Location knowledge source: GmmLocationKS

Class GmmLocationKS implements knowledge about the statistical relationship between spatial cues and azimuth locations. Currently we model the relationship using GMMs, which are trained on binaural cues from the Auditory front-end including ITD and ILD cues.

This knowledge source requires signals from the Auditory front-end and thus inherits from the AuditoryFrontEndDepKS (Section Auditory signal dependent knowledge source superclass: AuditoryFrontEndDepKS) and needs to be bound to the AuditoryFrontEndKS’s KsFiredEvent. The canExecute precondition checks the energy level of the current signal block and localisation takes place only if there is an actual auditory event. After execution, a SourcesAzimuthsDistributionHypothesis containing a probability distribution of azimuth locations is placed on the blackboard (category sourcesAzimuthsDistributionHypotheses) and the event KsFiredEvent is notified.

binds to AuditoryFrontEndKS.KsFiredEvent
writes data category sourcesAzimuthsDistributionHypotheses
triggers event KsFiredEvent

Confusion detection knowledge source: ConfusionKS

The ConfusionKS checks new location hypotheses and decides whether there is a confusion. A confusion emerges when there are more valid locations in the hypotheses than assumed auditory sources in the scene. In case of a confusion, a ConfusedLocations event is notified and the responsible location hypothesis is placed on the blackboard in the confusionHypotheses category. Otherwise, a PerceivedAzimuth object is added to the blackboard perceivedAzimuths data category, and the standard event is triggered.

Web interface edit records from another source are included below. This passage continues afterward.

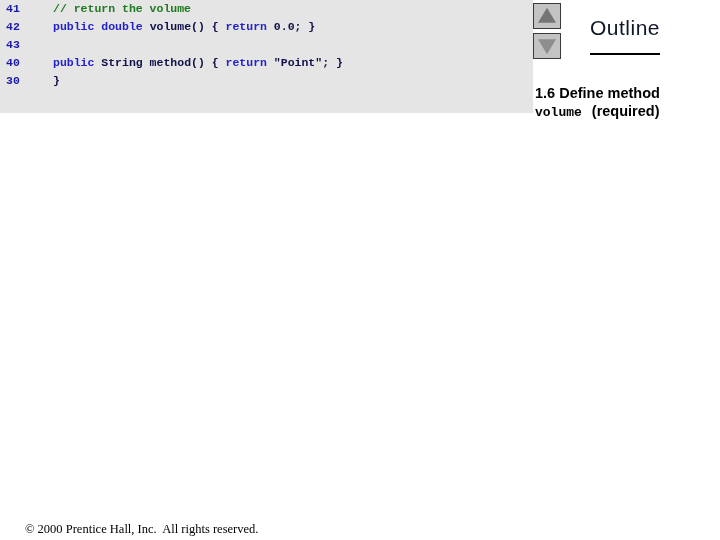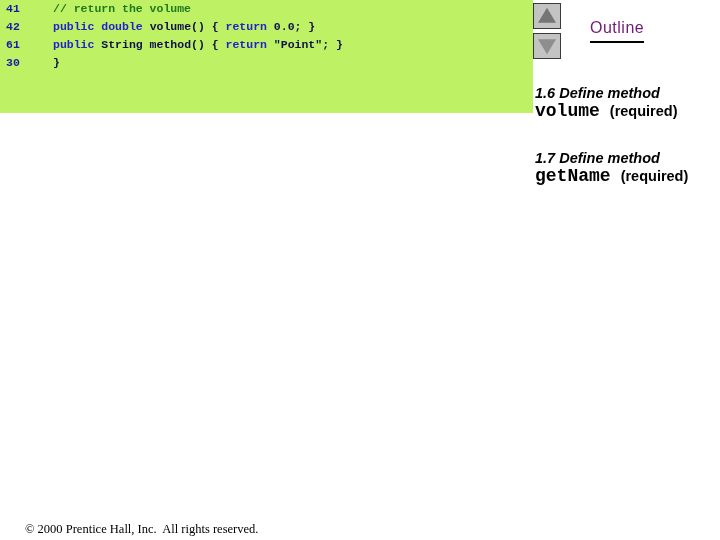--- a/index.html
+++ b/index.html
@@ -15,21 +15,21 @@
     position: relative;
   }
 
   
   #code-panel {
     position: absolute;
     left: 0;
     top: 0;
     width: 533px;
     height: 113px;
-    background: #bef264;
+    background: #e5e5e5;
     box-sizing: border-box;
   }
   .code-line {
     position: relative;
     height: 18px;
     line-height: 18px;
     white-space: pre;
     font-family: "Liberation Mono", "DejaVu Sans Mono", monospace;
     font-size: 11.5px;
     font-weight: bold;
@@ -92,53 +92,52 @@
     border-right: 9px solid transparent;
     border-top: 15px solid #8e8e8e;
   }
 
   
   #outline-title {
     position: absolute;
     left: 590px;
     top: 16px;
     font-family: "Liberation Sans", sans-serif;
-    font-size: 16px;
-    color: #701a75;
+    font-size: 21px;
+    color: #0f172a;
     letter-spacing: 0.5px;
     border-bottom: 2px solid #000;
-    padding-bottom: 2px;
+    padding-bottom: 14px;
     line-height: 23px;
   }
 
   
   #outline-list {
     position: absolute;
     left: 535px;
     top: 85px;
     width: 185px;
   }
   .outline-entry {
     margin-bottom: 30px;
   }
   .outline-heading {
     font-family: "Liberation Sans", sans-serif;
     font-size: 14.5px;
     font-weight: bold;
     color: #000;
     line-height: 17px;
-    font-style: italic;
   }
   .outline-sub {
     line-height: 18px;
     white-space: nowrap;
   }
   .outline-sub .mono {
     font-family: "Liberation Mono", "DejaVu Sans Mono", monospace;
-    font-size: 18px;
+    font-size: 13px;
     font-weight: bold;
     color: #000;
   }
   .outline-sub .req {
     font-family: "Liberation Sans", sans-serif;
     font-size: 14.5px;
     font-weight: bold;
     color: #000;
     margin-left: 10px;
   }
@@ -153,39 +152,36 @@
     color: #000000;
     white-space: pre;
   }
 </style>
 </head>
 <body>
 
 <div id="code-panel">
     <div class="code-line"><span class="line-no">41</span><span class="line-code"><span class="tok-comment">// return the volume</span></span></div>
     <div class="code-line"><span class="line-no">42</span><span class="line-code"><span class="tok-keyword">public double </span><span class="tok-plain">volume() { </span><span class="tok-keyword">return </span><span class="tok-plain">0.0; }</span></span></div>
-    <div class="code-line"><span class="line-no">61</span><span class="line-code"><span class="tok-keyword">public </span><span class="tok-plain">String method() { </span><span class="tok-keyword">return </span><span class="tok-plain">"Point"; }</span></span></div>
+    <div class="code-line"><span class="line-no">43</span><span class="line-code"></span></div>
+    <div class="code-line"><span class="line-no">40</span><span class="line-code"><span class="tok-keyword">public </span><span class="tok-plain">String method() { </span><span class="tok-keyword">return </span><span class="tok-plain">"Point"; }</span></span></div>
     <div class="code-line"><span class="line-no">30</span><span class="line-code"><span class="tok-plain">}</span></span></div>
   </div>
 
 <div id="scroll-buttons">
   <div class="scroll-btn">
     <span class="tri tri-up"></span>
   </div>
   <div class="scroll-btn">
     <span class="tri tri-down"></span>
   </div>
 </div>
 
 <div id="outline-title">Outline</div>
 
 <div id="outline-list">
     <div class="outline-entry">
       <div class="outline-heading">1.6 Define method</div>
       <div class="outline-sub"><span class="mono">volume</span><span class="req">(required)</span></div>
     </div>
-    <div class="outline-entry">
-      <div class="outline-heading">1.7 Define method</div>
-      <div class="outline-sub"><span class="mono">getName</span><span class="req">(required)</span></div>
-    </div>
   </div>
 
 <div id="footer">© 2000 Prentice Hall, Inc.  All rights reserved.</div>
 
 </body></html>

binds to {Gmm|Dnn}LocationKS.KsFiredEvent
reads data category sourcesAzimuthsDistributionHypotheses
writes data category confusionHyptheses or perceivedAzimuths
triggers event ConfusedLocations or KsFiredEvent

Confusion solving knowledge source: ConfusionSolvingKS

The ConfusionSolvingKS solves localisation confusions by predicting the location probability distribution after head rotation, and comparing it with new location hypotheses received after head rotation is completed. The canExecute method will wait for new location hypotheses; when there is one, it will check whether the head has been turned, otherwise it will not execute. The confusion is then solved by using the old and the new location hypothesis, and a PerceivedAzimuth object is placed on the blackboard.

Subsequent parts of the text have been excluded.